Dame que yo me deje amar por Ti; porque aun esto es don Tuyo
Una cosa queda por declarar de este amor de Dios para que no sea mal comprendido. Verdad es que en mayor o menor grado vibra en el altar del corazón de todo hombre la llama del impulso a olvidarse de sí, a entregarse al más alto (esto aun en la rencorosa llama del perdido y desesperado que no puede amar); pero esta llama no es aún por sí sola el amor a Dios, ni aun por el solo hecho de subir hacia Aquél que llama su Dios. Tal impulso hacia arriba sólo entonces es amor cristiano cuando Dios lo salva con su gracia. Esto quiere decir dos cosas. Primero, que Dios ha de preservar este altísimo vuelo del hombre (preservarlo, salvarlo) de constituirse en una suprema expresión de soberbia, en pretensión loca de hacerse por su propio esfuerzo semejante a Dios, o en centelleante impaciencia de arrebatar para sí a Dios. Sólo cuando la inaccesible majestad y santidad del Dios eterno se abaja al hombre; cuando el hombre, para su gran bien, se hunde en adoración ante el lejano Dios, y postra ante Él su propio anhelo de cercanías de Dios rendido a toda disposición divina, y preguntando si se le permite acercarse, sólo entonces arde pura la llama de su anhelo de Dios. Pero esto le es únicamente posible al hombre por gracia de Aquél que era el Hijo en el más íntimo santuario del Padre, y con todo vino a los maldecidos campos de esta tierra en traje de siervo, para servir al Señor en silencio y obediencia.

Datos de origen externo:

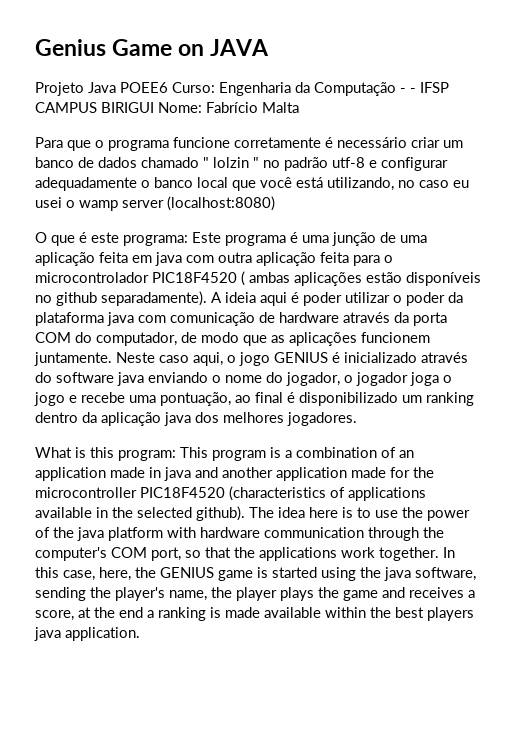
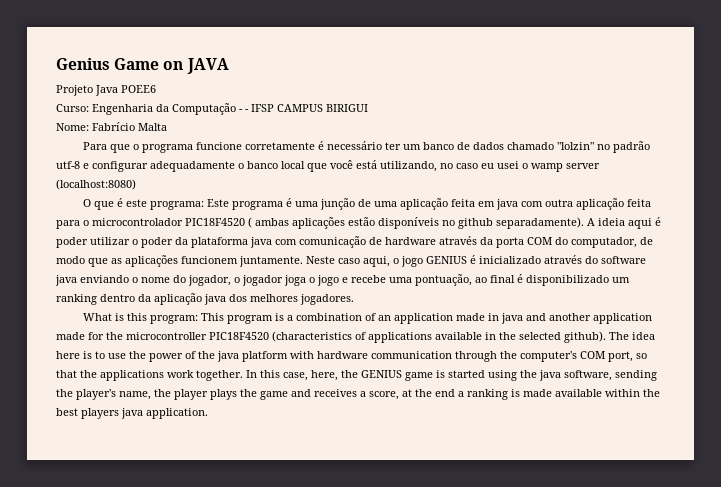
(168, 87) none -> (156, 89) //
(154, 107) none -> (368, 108) //
[411,137,440,148] criar -> [384,142,401,150] ter
[203,157,259,168] " lolzin " -> [556,142,594,150] "lolzin"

Y todavía más. Ni siquiera la pura y simple subida a lo alto de esta llama sería por sí sola el amor que quiere Dios de nosotros, porque éste tiene que sernos dado por Él. El más depurado anhelo del hombre hacia el Dios infinito alcanzaría por sí solo muy de lejos al inaccesible. El que podamos más, el que nos pongamos ante su acatamiento, el que nos sea dado (como contenido de vida eterna) contemplarle como Él es, tener parte en su íntimo amor, ello es la acción de su amor; ello es sólo posible porque Él mismo ha derramado con el Santo Espíritu el último y absoluto amor en nuestros corazones; en estos corazones nuestros, que eran de sí impotencia, pecado y vacío. Ello es sólo posible porque ha venido Él a nosotros, porque se ha verificado lo incomprensible de su amor, que se ha volcado y perdido allí donde nada había digno de tal amor ni capaz de provocarlo.

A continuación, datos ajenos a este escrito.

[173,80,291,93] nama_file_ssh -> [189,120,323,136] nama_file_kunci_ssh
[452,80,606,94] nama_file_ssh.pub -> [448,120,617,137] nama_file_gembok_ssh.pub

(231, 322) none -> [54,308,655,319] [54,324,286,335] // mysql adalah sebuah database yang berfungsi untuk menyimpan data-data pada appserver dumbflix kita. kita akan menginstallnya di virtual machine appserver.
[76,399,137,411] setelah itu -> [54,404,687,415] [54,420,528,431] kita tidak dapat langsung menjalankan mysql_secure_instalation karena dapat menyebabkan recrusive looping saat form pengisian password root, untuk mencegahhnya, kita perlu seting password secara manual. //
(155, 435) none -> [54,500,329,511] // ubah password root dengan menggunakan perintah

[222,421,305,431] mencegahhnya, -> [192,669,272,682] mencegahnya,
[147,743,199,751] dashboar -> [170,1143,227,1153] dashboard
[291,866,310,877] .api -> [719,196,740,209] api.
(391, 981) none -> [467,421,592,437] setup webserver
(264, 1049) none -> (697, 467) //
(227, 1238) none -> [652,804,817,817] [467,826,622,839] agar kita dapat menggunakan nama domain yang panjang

No subimos nosotros a El, sino El bajó a nosotros. Si nosotros podemos buscarle con nuestro amor, es porque Él nos encontró ya antes y nuestro amor no es otra cosa que el tembloroso dejar hacer de su amor, que nos incardina a nosotros en el corazón de Dios. Se nos pide el supremo acto de que somos capaces (¿qué otro nombre podría tener que el de amor?), pero quedaría tan lejos de Él como todo lo demás, si no lo hubiera transformado por modo misterioso su amor en aquello que es propia y verdaderamente amor, el amor que llena las eternidades de Dios y del hombre redimido. Y por ello sólo entonces le amamos de verdad a Él, cuando no perdemos de vista que nuestro amor es su amor, que se hizo nuestro cuando la lanza del hombre, hijo de ira, atravesó el corazón de Dios, e hizo que manara de allí aquel amor sobre el mundo vacío de Dios. Por ello nuestra oración de amor ha de ser siempre en última expresión un: «Tú me amas» subrayado con la súplica trémula: «Dame que yo me deje amar por Ti; porque aun esto es don tuyo».
Rahner, Karl, De la necesidad y don de la oración, Ediciones Mensajero, Bilbao, 2004, p. 49.